*** Exercise materials ***

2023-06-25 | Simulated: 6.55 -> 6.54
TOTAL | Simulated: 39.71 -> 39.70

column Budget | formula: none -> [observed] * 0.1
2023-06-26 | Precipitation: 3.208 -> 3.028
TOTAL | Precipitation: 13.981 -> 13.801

*** End of Exercise materials ***
*** Exercise materials ***

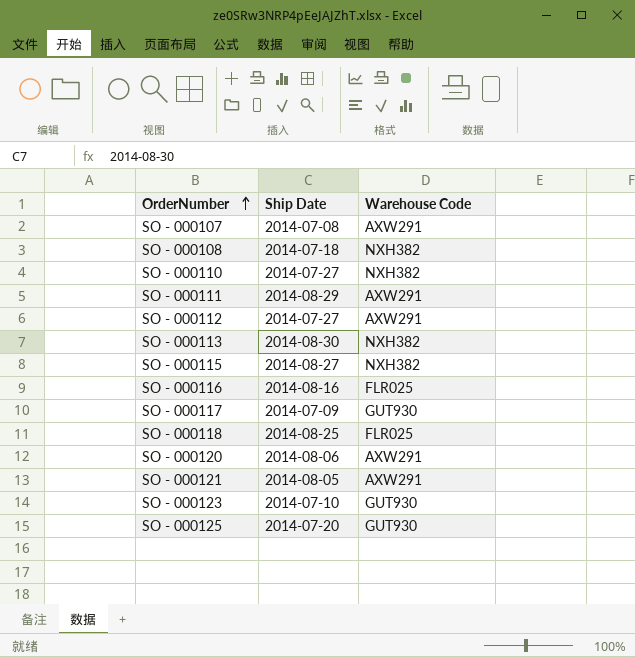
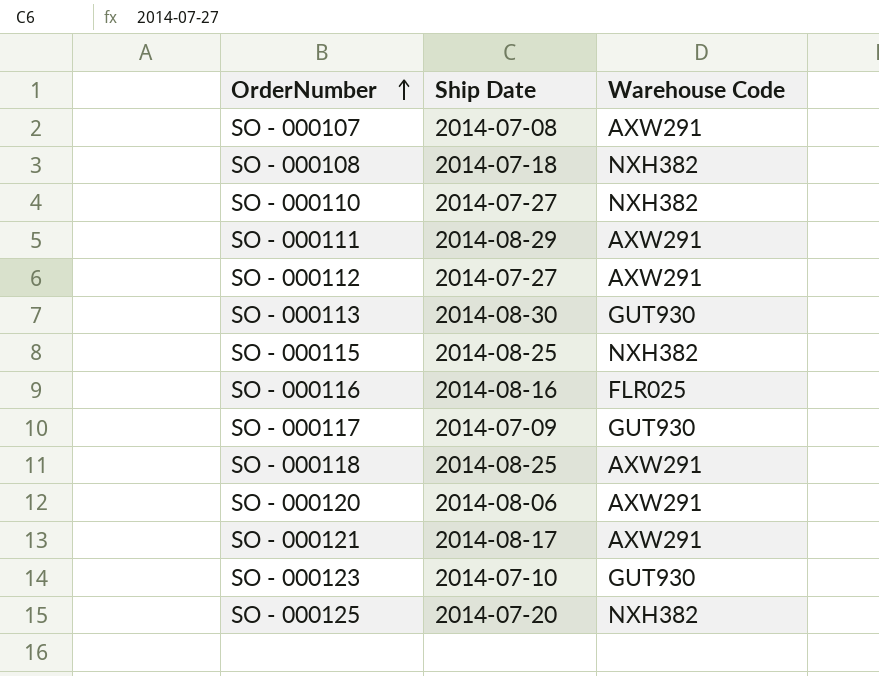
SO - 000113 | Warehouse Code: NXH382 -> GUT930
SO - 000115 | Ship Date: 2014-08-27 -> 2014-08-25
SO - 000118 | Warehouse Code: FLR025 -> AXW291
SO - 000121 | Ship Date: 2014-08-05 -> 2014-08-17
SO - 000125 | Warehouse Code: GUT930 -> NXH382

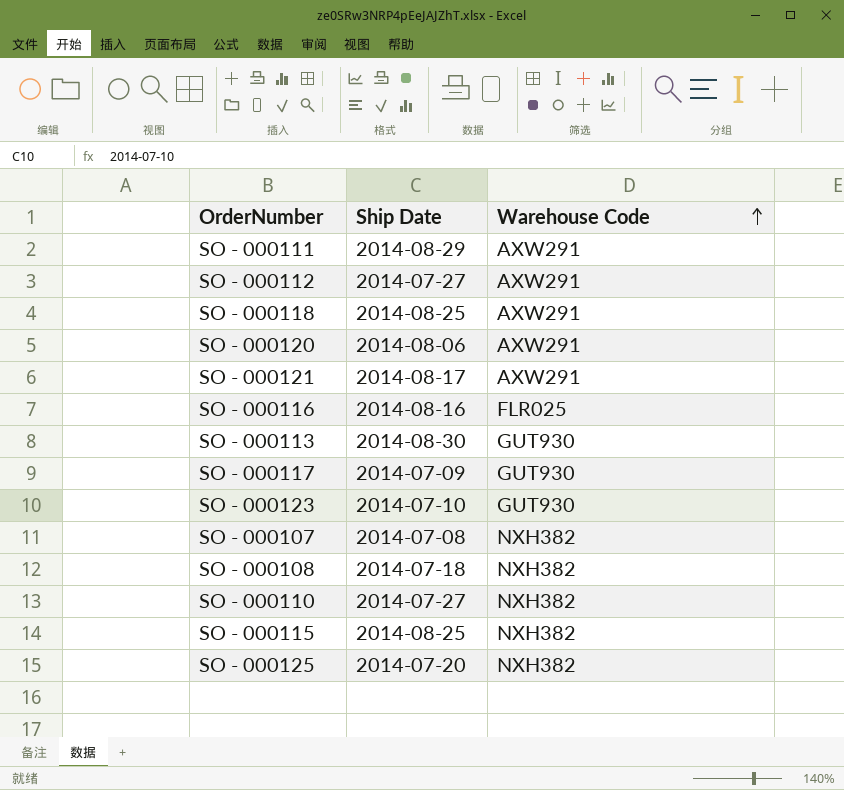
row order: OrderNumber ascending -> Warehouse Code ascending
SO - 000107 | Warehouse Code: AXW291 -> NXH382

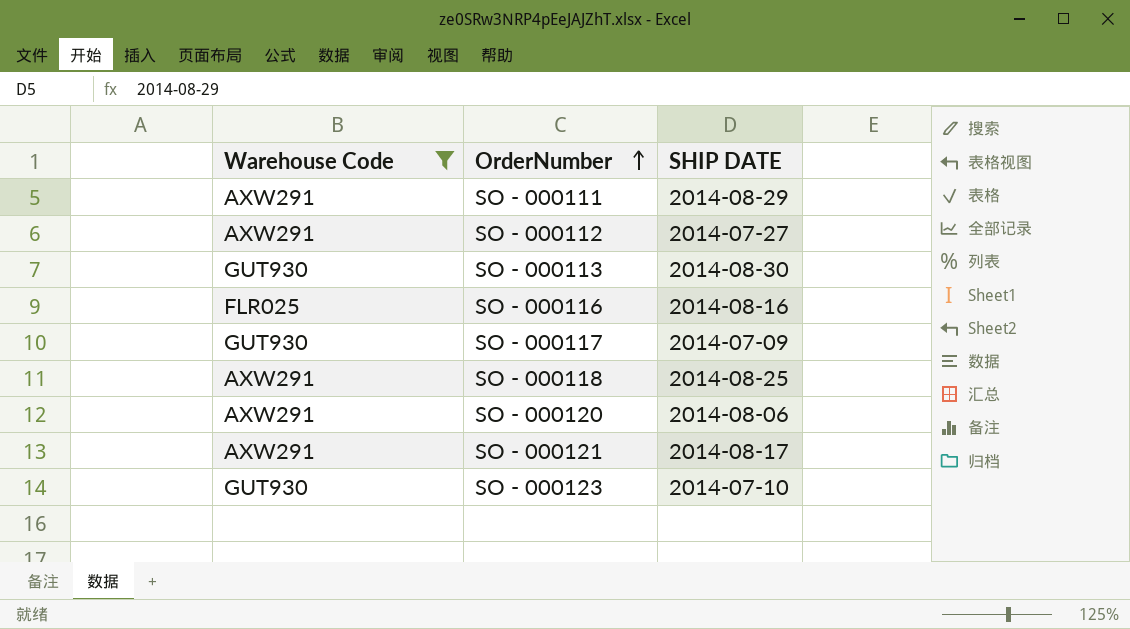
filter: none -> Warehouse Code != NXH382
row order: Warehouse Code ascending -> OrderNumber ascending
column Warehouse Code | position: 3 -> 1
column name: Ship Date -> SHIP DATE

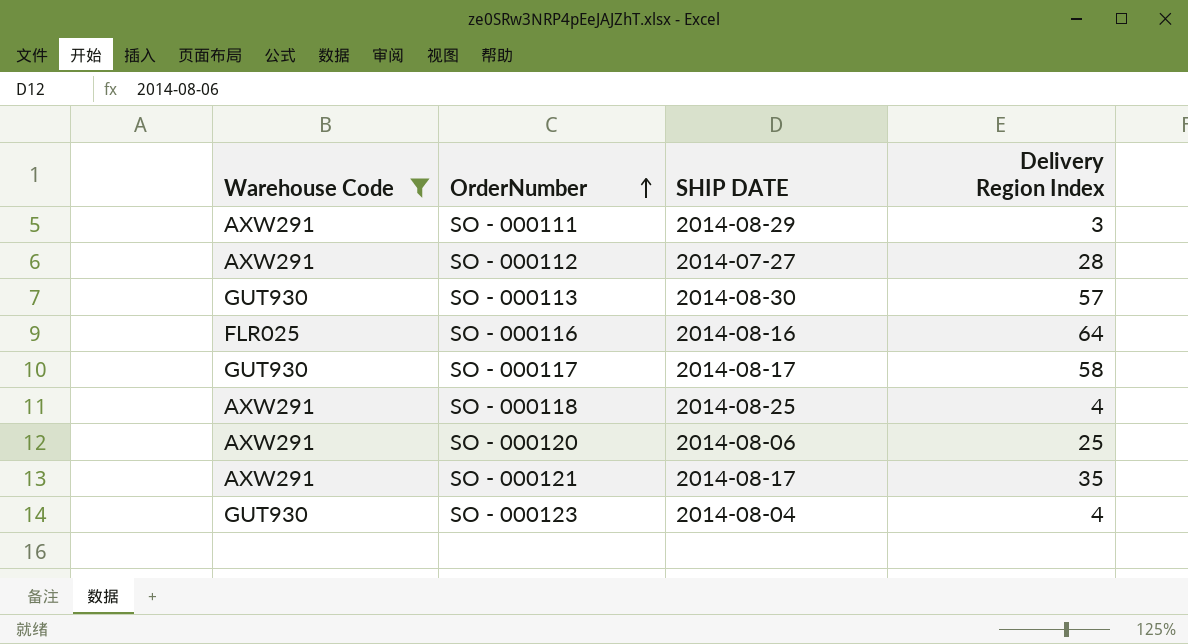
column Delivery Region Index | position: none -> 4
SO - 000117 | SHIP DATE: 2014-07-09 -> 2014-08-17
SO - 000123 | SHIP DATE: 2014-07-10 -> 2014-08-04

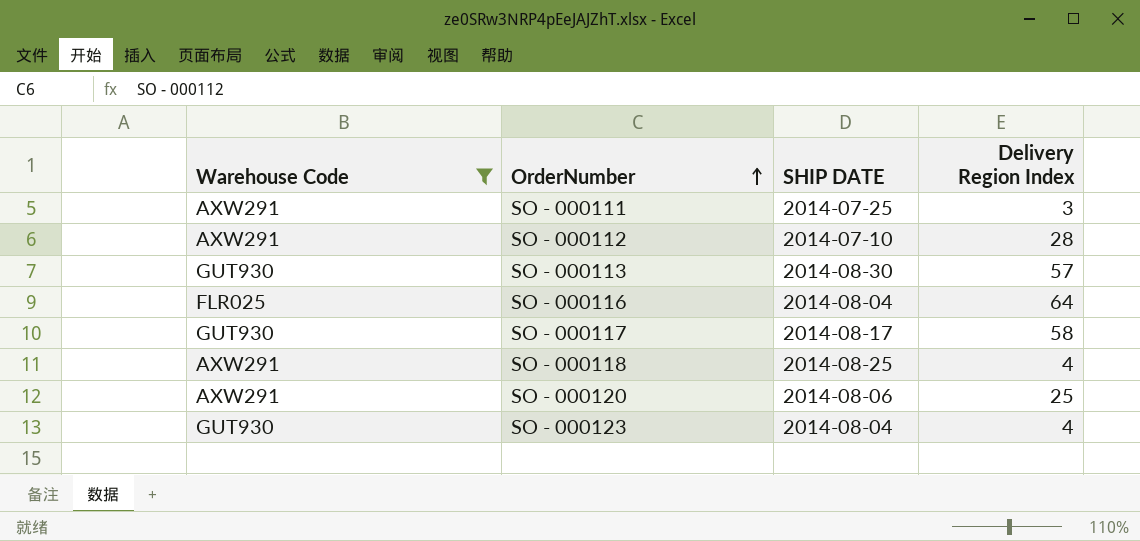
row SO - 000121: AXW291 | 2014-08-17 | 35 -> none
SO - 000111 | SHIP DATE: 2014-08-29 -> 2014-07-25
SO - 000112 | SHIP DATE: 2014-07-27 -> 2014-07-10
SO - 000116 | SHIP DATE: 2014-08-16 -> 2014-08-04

*** End of Exercise materials ***
*** Exercise materials ***

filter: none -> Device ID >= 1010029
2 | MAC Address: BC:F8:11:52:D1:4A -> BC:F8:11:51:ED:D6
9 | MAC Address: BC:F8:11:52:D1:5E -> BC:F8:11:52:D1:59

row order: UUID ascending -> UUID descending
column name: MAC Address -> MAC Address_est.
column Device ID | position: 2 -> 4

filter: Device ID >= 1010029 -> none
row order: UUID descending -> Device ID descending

*** End of Exercise materials ***

* _Required work_
For this exercise, please set down exactly the lines of the listing above from the line with "filter: none -> Warehouse Code != NXH382" up to and including the line with "SO - 000116", and no pictures.

* _Output of the task_
filter: none -> Warehouse Code != NXH382
row order: Warehouse Code ascending -> OrderNumber ascending
column Warehouse Code | position: 3 -> 1
column name: Ship Date -> SHIP DATE

column Delivery Region Index | position: none -> 4
SO - 000117 | SHIP DATE: 2014-07-09 -> 2014-08-17
SO - 000123 | SHIP DATE: 2014-07-10 -> 2014-08-04

row SO - 000121: AXW291 | 2014-08-17 | 35 -> none
SO - 000111 | SHIP DATE: 2014-08-29 -> 2014-07-25
SO - 000112 | SHIP DATE: 2014-07-27 -> 2014-07-10
SO - 000116 | SHIP DATE: 2014-08-16 -> 2014-08-04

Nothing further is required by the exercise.